Supplied material: Begin

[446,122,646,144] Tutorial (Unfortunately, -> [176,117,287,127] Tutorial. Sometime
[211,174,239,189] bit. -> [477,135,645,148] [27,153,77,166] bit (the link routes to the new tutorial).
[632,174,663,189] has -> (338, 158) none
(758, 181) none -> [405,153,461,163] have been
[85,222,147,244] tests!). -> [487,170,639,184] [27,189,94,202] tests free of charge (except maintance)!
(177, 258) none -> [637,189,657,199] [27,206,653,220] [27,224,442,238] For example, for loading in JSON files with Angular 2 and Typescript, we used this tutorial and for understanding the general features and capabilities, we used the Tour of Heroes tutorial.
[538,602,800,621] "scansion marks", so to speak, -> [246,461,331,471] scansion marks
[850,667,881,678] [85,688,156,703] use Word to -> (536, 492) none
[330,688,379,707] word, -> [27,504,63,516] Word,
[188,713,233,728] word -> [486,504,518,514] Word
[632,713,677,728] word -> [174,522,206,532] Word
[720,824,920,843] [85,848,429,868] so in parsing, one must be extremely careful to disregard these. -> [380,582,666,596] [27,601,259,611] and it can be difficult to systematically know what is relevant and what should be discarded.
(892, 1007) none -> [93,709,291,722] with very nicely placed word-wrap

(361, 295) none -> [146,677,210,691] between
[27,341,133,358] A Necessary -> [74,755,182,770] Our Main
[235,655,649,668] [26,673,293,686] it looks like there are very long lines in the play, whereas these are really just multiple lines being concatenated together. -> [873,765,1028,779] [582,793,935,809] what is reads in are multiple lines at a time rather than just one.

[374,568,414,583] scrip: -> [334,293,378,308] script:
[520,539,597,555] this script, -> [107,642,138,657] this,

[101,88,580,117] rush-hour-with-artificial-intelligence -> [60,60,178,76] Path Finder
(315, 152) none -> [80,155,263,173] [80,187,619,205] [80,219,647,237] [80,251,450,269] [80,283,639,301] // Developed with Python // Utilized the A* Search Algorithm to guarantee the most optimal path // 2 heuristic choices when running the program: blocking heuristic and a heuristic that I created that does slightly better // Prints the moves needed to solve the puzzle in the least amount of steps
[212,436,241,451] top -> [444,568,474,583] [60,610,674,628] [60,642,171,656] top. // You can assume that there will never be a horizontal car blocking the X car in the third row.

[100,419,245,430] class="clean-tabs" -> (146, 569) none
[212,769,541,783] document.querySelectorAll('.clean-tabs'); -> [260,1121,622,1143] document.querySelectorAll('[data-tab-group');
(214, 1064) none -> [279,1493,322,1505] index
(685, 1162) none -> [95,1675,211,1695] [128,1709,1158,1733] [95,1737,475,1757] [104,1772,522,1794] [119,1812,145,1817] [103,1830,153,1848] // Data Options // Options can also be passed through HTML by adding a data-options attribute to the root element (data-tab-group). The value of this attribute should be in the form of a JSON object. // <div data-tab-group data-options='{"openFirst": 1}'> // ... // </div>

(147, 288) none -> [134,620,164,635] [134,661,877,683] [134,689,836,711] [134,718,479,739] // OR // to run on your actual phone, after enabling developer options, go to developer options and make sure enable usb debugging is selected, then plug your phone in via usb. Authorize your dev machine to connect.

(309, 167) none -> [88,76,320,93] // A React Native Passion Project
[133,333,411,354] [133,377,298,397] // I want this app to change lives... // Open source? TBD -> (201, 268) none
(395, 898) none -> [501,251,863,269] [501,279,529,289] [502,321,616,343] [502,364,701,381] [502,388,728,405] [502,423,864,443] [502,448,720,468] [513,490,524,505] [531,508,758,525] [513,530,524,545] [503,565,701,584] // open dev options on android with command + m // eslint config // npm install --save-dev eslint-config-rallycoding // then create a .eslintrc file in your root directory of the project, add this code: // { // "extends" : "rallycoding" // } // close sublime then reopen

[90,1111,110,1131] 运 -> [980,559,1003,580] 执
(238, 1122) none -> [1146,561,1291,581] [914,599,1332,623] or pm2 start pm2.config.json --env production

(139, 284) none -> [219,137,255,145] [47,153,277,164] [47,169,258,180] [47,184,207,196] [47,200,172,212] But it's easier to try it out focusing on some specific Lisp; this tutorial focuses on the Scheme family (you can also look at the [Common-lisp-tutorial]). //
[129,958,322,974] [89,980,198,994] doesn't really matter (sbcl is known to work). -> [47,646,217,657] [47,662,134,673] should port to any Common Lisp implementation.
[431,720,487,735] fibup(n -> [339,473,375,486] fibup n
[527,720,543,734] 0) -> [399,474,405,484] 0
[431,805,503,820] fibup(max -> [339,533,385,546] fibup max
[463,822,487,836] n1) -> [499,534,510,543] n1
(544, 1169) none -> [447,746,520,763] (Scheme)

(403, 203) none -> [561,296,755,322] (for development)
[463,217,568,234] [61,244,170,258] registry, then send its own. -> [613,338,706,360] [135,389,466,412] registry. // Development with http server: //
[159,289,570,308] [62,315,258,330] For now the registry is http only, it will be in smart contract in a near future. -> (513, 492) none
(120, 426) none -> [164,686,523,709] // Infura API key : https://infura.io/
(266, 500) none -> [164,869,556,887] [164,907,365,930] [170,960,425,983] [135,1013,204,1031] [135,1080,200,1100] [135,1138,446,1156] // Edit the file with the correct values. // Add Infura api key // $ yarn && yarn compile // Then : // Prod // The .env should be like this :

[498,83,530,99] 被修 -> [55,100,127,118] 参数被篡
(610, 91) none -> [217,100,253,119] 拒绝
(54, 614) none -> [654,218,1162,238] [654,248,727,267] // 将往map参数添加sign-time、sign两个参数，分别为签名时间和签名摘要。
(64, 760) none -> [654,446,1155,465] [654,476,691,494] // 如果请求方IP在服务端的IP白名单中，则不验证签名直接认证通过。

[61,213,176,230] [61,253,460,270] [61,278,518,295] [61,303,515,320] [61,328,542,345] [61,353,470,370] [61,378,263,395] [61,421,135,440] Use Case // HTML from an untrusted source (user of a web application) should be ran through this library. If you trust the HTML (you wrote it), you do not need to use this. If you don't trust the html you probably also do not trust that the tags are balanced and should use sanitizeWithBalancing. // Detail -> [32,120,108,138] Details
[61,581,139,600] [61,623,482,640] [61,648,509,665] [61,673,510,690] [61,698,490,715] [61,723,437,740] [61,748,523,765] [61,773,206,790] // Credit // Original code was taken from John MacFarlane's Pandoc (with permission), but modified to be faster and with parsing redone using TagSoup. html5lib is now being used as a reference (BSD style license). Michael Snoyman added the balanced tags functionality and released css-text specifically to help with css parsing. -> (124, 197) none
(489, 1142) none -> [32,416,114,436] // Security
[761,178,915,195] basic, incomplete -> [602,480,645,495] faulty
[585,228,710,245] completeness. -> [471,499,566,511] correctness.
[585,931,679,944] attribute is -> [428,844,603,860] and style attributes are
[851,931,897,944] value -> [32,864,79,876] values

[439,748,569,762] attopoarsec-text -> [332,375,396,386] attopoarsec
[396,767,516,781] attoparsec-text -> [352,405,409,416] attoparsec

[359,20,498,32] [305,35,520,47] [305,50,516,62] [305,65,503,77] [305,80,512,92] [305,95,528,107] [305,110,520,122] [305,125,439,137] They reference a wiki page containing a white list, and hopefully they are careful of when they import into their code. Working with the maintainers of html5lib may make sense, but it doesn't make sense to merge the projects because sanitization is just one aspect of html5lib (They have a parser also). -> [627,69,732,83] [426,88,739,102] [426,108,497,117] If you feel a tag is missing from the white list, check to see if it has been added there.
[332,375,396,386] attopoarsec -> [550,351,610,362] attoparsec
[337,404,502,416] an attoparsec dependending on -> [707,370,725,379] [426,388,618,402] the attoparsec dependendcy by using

Supplied material: End

Set down every entry exactly as given.

**Result for this task:**
[446,122,646,144] Tutorial (Unfortunately, -> [176,117,287,127] Tutorial. Sometime
[211,174,239,189] bit. -> [477,135,645,148] [27,153,77,166] bit (the link routes to the new tutorial).
[632,174,663,189] has -> (338, 158) none
(758, 181) none -> [405,153,461,163] have been
[85,222,147,244] tests!). -> [487,170,639,184] [27,189,94,202] tests free of charge (except maintance)!
(177, 258) none -> [637,189,657,199] [27,206,653,220] [27,224,442,238] For example, for loading in JSON files with Angular 2 and Typescript, we used this tutorial and for understanding the general features and capabilities, we used the Tour of Heroes tutorial.
[538,602,800,621] "scansion marks", so to speak, -> [246,461,331,471] scansion marks
[850,667,881,678] [85,688,156,703] use Word to -> (536, 492) none
[330,688,379,707] word, -> [27,504,63,516] Word,
[188,713,233,728] word -> [486,504,518,514] Word
[632,713,677,728] word -> [174,522,206,532] Word
[720,824,920,843] [85,848,429,868] so in parsing, one must be extremely careful to disregard these. -> [380,582,666,596] [27,601,259,611] and it can be difficult to systematically know what is relevant and what should be discarded.
(892, 1007) none -> [93,709,291,722] with very nicely placed word-wrap

(361, 295) none -> [146,677,210,691] between
[27,341,133,358] A Necessary -> [74,755,182,770] Our Main
[235,655,649,668] [26,673,293,686] it looks like there are very long lines in the play, whereas these are really just multiple lines being concatenated together. -> [873,765,1028,779] [582,793,935,809] what is reads in are multiple lines at a time rather than just one.

[374,568,414,583] scrip: -> [334,293,378,308] script:
[520,539,597,555] this script, -> [107,642,138,657] this,

[101,88,580,117] rush-hour-with-artificial-intelligence -> [60,60,178,76] Path Finder
(315, 152) none -> [80,155,263,173] [80,187,619,205] [80,219,647,237] [80,251,450,269] [80,283,639,301] // Developed with Python // Utilized the A* Search Algorithm to guarantee the most optimal path // 2 heuristic choices when running the program: blocking heuristic and a heuristic that I created that does slightly better // Prints the moves needed to solve the puzzle in the least amount of steps
[212,436,241,451] top -> [444,568,474,583] [60,610,674,628] [60,642,171,656] top. // You can assume that there will never be a horizontal car blocking the X car in the third row.

[100,419,245,430] class="clean-tabs" -> (146, 569) none
[212,769,541,783] document.querySelectorAll('.clean-tabs'); -> [260,1121,622,1143] document.querySelectorAll('[data-tab-group');
(214, 1064) none -> [279,1493,322,1505] index
(685, 1162) none -> [95,1675,211,1695] [128,1709,1158,1733] [95,1737,475,1757] [104,1772,522,1794] [119,1812,145,1817] [103,1830,153,1848] // Data Options // Options can also be passed through HTML by adding a data-options attribute to the root element (data-tab-group). The value of this attribute should be in the form of a JSON object. // <div data-tab-group data-options='{"openFirst": 1}'> // ... // </div>

(147, 288) none -> [134,620,164,635] [134,661,877,683] [134,689,836,711] [134,718,479,739] // OR // to run on your actual phone, after enabling developer options, go to developer options and make sure enable usb debugging is selected, then plug your phone in via usb. Authorize your dev machine to connect.

(309, 167) none -> [88,76,320,93] // A React Native Passion Project
[133,333,411,354] [133,377,298,397] // I want this app to change lives... // Open source? TBD -> (201, 268) none
(395, 898) none -> [501,251,863,269] [501,279,529,289] [502,321,616,343] [502,364,701,381] [502,388,728,405] [502,423,864,443] [502,448,720,468] [513,490,524,505] [531,508,758,525] [513,530,524,545] [503,565,701,584] // open dev options on android with command + m // eslint config // npm install --save-dev eslint-config-rallycoding // then create a .eslintrc file in your root directory of the project, add this code: // { // "extends" : "rallycoding" // } // close sublime then reopen

[90,1111,110,1131] 运 -> [980,559,1003,580] 执
(238, 1122) none -> [1146,561,1291,581] [914,599,1332,623] or pm2 start pm2.config.json --env production

(139, 284) none -> [219,137,255,145] [47,153,277,164] [47,169,258,180] [47,184,207,196] [47,200,172,212] But it's easier to try it out focusing on some specific Lisp; this tutorial focuses on the Scheme family (you can also look at the [Common-lisp-tutorial]). //
[129,958,322,974] [89,980,198,994] doesn't really matter (sbcl is known to work). -> [47,646,217,657] [47,662,134,673] should port to any Common Lisp implementation.
[431,720,487,735] fibup(n -> [339,473,375,486] fibup n
[527,720,543,734] 0) -> [399,474,405,484] 0
[431,805,503,820] fibup(max -> [339,533,385,546] fibup max
[463,822,487,836] n1) -> [499,534,510,543] n1
(544, 1169) none -> [447,746,520,763] (Scheme)

(403, 203) none -> [561,296,755,322] (for development)
[463,217,568,234] [61,244,170,258] registry, then send its own. -> [613,338,706,360] [135,389,466,412] registry. // Development with http server: //
[159,289,570,308] [62,315,258,330] For now the registry is http only, it will be in smart contract in a near future. -> (513, 492) none
(120, 426) none -> [164,686,523,709] // Infura API key : https://infura.io/
(266, 500) none -> [164,869,556,887] [164,907,365,930] [170,960,425,983] [135,1013,204,1031] [135,1080,200,1100] [135,1138,446,1156] // Edit the file with the correct values. // Add Infura api key // $ yarn && yarn compile // Then : // Prod // The .env should be like this :

[498,83,530,99] 被修 -> [55,100,127,118] 参数被篡
(610, 91) none -> [217,100,253,119] 拒绝
(54, 614) none -> [654,218,1162,238] [654,248,727,267] // 将往map参数添加sign-time、sign两个参数，分别为签名时间和签名摘要。
(64, 760) none -> [654,446,1155,465] [654,476,691,494] // 如果请求方IP在服务端的IP白名单中，则不验证签名直接认证通过。

[61,213,176,230] [61,253,460,270] [61,278,518,295] [61,303,515,320] [61,328,542,345] [61,353,470,370] [61,378,263,395] [61,421,135,440] Use Case // HTML from an untrusted source (user of a web application) should be ran through this library. If you trust the HTML (you wrote it), you do not need to use this. If you don't trust the html you probably also do not trust that the tags are balanced and should use sanitizeWithBalancing. // Detail -> [32,120,108,138] Details
[61,581,139,600] [61,623,482,640] [61,648,509,665] [61,673,510,690] [61,698,490,715] [61,723,437,740] [61,748,523,765] [61,773,206,790] // Credit // Original code was taken from John MacFarlane's Pandoc (with permission), but modified to be faster and with parsing redone using TagSoup. html5lib is now being used as a reference (BSD style license). Michael Snoyman added the balanced tags functionality and released css-text specifically to help with css parsing. -> (124, 197) none
(489, 1142) none -> [32,416,114,436] // Security
[761,178,915,195] basic, incomplete -> [602,480,645,495] faulty
[585,228,710,245] completeness. -> [471,499,566,511] correctness.
[585,931,679,944] attribute is -> [428,844,603,860] and style attributes are
[851,931,897,944] value -> [32,864,79,876] values

[439,748,569,762] attopoarsec-text -> [332,375,396,386] attopoarsec
[396,767,516,781] attoparsec-text -> [352,405,409,416] attoparsec

[359,20,498,32] [305,35,520,47] [305,50,516,62] [305,65,503,77] [305,80,512,92] [305,95,528,107] [305,110,520,122] [305,125,439,137] They reference a wiki page containing a white list, and hopefully they are careful of when they import into their code. Working with the maintainers of html5lib may make sense, but it doesn't make sense to merge the projects because sanitization is just one aspect of html5lib (They have a parser also). -> [627,69,732,83] [426,88,739,102] [426,108,497,117] If you feel a tag is missing from the white list, check to see if it has been added there.
[332,375,396,386] attopoarsec -> [550,351,610,362] attoparsec
[337,404,502,416] an attoparsec dependending on -> [707,370,725,379] [426,388,618,402] the attoparsec dependendcy by using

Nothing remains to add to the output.